Can someone help me understand what’s happening here? I’m certainly not
expecting a fix, I just want to get some insights into the nature of
this issue. We’ve been seeing several similar issues on this project
we’re working on. Thanks in advance.
(projectx) Running translation stage
DEBUG [2010-12-28 12:57:01 EST] (PageContentExtractor#559021) Executing
plugin input_files=48 (0477475be2aa9f8b79013eaf8e410f8d, etc)

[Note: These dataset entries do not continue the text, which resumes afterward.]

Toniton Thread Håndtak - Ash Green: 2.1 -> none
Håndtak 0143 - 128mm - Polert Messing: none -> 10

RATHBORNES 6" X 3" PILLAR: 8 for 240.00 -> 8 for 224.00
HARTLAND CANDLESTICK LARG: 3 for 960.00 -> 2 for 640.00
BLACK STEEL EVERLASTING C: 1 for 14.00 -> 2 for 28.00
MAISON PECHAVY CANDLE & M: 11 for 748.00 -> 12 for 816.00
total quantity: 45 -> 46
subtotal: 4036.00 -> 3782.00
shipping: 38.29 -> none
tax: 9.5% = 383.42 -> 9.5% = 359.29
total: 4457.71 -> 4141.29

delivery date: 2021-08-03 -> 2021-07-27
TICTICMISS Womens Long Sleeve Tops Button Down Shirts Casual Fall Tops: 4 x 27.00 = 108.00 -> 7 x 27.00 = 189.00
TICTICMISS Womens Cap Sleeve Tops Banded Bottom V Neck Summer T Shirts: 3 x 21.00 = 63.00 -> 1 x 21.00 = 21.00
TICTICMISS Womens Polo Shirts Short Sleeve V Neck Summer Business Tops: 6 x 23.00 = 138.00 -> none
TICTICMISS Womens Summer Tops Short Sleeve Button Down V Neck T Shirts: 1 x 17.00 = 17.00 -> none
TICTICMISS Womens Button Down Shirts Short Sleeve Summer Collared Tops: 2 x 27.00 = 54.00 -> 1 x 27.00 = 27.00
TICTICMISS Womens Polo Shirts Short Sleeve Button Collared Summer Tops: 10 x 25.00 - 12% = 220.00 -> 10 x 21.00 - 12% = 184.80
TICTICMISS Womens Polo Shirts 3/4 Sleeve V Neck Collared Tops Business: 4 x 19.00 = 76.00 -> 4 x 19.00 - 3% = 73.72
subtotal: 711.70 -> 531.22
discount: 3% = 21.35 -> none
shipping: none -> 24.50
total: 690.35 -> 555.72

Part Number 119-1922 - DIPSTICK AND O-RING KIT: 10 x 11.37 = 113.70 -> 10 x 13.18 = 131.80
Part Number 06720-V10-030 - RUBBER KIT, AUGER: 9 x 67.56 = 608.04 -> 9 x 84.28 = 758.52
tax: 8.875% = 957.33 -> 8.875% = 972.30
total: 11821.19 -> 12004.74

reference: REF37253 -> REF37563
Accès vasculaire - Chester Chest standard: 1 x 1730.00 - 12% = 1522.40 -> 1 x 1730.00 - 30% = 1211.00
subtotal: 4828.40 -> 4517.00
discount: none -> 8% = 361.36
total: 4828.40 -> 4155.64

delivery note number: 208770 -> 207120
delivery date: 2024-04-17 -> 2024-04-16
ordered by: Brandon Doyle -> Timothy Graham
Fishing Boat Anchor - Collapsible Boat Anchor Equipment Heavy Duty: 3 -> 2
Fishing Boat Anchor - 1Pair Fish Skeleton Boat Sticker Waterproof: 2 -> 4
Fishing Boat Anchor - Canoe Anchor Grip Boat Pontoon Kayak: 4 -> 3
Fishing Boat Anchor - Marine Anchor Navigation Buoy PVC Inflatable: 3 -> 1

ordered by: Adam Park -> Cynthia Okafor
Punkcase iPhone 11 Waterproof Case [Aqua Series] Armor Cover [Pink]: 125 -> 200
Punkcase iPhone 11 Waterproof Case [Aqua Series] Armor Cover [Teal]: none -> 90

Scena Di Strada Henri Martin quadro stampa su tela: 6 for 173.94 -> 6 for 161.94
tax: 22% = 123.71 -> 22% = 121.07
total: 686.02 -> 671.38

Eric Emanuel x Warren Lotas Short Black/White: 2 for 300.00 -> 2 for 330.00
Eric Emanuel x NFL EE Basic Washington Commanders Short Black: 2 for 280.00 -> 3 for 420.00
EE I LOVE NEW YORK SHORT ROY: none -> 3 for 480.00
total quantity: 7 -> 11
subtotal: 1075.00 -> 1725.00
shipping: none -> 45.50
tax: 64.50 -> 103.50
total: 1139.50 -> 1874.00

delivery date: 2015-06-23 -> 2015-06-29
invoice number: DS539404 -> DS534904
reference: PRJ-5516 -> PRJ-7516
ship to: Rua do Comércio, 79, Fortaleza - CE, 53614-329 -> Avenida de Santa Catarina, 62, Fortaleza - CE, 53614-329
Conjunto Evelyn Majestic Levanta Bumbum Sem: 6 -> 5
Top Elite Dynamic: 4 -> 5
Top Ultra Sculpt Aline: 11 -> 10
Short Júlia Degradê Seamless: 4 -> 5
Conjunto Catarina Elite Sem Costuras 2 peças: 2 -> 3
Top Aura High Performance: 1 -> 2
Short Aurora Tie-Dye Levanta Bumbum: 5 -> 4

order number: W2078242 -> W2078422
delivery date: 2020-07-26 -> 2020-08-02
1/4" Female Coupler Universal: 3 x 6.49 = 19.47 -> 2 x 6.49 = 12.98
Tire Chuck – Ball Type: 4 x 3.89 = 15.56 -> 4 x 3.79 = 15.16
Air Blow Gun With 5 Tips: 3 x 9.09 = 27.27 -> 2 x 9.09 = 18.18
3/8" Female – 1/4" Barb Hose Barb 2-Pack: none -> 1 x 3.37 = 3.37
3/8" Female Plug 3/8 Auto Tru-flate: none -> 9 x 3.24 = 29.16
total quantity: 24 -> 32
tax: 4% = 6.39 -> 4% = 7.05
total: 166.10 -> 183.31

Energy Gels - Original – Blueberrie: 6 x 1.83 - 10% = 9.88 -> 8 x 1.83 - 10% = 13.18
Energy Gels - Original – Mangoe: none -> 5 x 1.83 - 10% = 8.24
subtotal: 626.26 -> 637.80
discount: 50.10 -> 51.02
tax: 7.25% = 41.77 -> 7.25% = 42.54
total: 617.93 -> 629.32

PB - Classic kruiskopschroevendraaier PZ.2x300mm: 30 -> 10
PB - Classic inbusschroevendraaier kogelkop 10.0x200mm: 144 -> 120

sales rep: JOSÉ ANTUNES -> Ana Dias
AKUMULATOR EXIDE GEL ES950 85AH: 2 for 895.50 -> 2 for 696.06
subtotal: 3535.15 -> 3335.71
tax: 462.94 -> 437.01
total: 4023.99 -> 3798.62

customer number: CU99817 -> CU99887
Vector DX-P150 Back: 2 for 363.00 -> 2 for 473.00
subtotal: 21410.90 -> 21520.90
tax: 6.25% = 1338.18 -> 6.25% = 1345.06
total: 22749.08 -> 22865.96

ERROR [2010-12-28 12:57:01 EST] (projectx) Unexepected fatal error
while processing page_1: private method gsub' called for nil:NilClass /usr/lib/ruby/1.8/uri/common.rb:289:in
escape’
~/sandbox/projectx/core_plugins/plugins/PageContentExtractor.rb:37:in
execute' ~/sandbox/projectx/core_plugins/plugins/PageContentExtractor.rb:36:in
each’
~/sandbox/projectx/core_plugins/plugins/PageContentExtractor.rb:36:in
execute' ~/sandbox/projectx/core_plugins/plugins/BasePlugin.rb:191:in
call’
~/sandbox/projectx/lib/filesystem_lock_provider.rb:66:in lock' ~/sandbox/projectx/core_plugins/plugins/BasePlugin.rb:190:in
call’
~/sandbox/projectx/lib/feed.rb:216:in run' ~/sandbox/projectx/lib/feed.rb:212:in
each’
~/sandbox/projectx/lib/feed.rb:212:in run' ~/sandbox/projectx/lib/feed.rb:207:in
each’
~/sandbox/projectx/lib/feed.rb:207:in run' bin/_run_feeds:77 bin/_run_feeds:74:in
each’
bin/_run_feeds:74
Going through each step with rdebug, we can get a view of what is
happening when it trips up:
(rdb:1) step
projectx/core_plugins/plugins/PageContentExtractor.rb:37
host = @host_cache[filename] =
URI(URI.escape(@state[filename[‘link’])).host.downcase
(rdb:1) step
/usr/lib/ruby/1.8/uri/common.rb:285 unless unsafe.kind_of?(Regexp)
(rdb:1) step
/usr/lib/ruby/1.8/uri/common.rb:289 str.gsub(unsafe) do |us|
(rdb:1) step
projectx/core_plugins/plugins/BasePlugin.rb:197
@logger.context=prev_context
(rdb:1) step
projectx/core_plugins/plugins/BasePlugin.rb:198 @basedir = nil
(rdb:1) step
projectx/core_plugins/plugins/BasePlugin.rb:199 @lockdir = nil
(rdb:1) step
projectx/core_plugins/plugins/BasePlugin.rb:200 @state = nil
(rdb:1) step
projectx/core_plugins/plugins/BasePlugin.rb:201 @input_files = nil
(rdb:1) step
projectx/core_plugins/plugins/BasePlugin.rb:202 @permstate = nil
(rdb:1) step
projectx/core_plugins/plugins/BasePlugin.rb:203 @context_counters = nil
(rdb:1) step
projectx/core_plugins/plugins/BasePlugin.rb:204 @on_error = nil
(rdb:1) step
projectx/lib/feed.rb:221
msg = “Unexepected fatal error while running translation:
#{@name}: #{e.message}”
…code snippet from PageContentExtractor.rb:
Load all files and caches them for further processing.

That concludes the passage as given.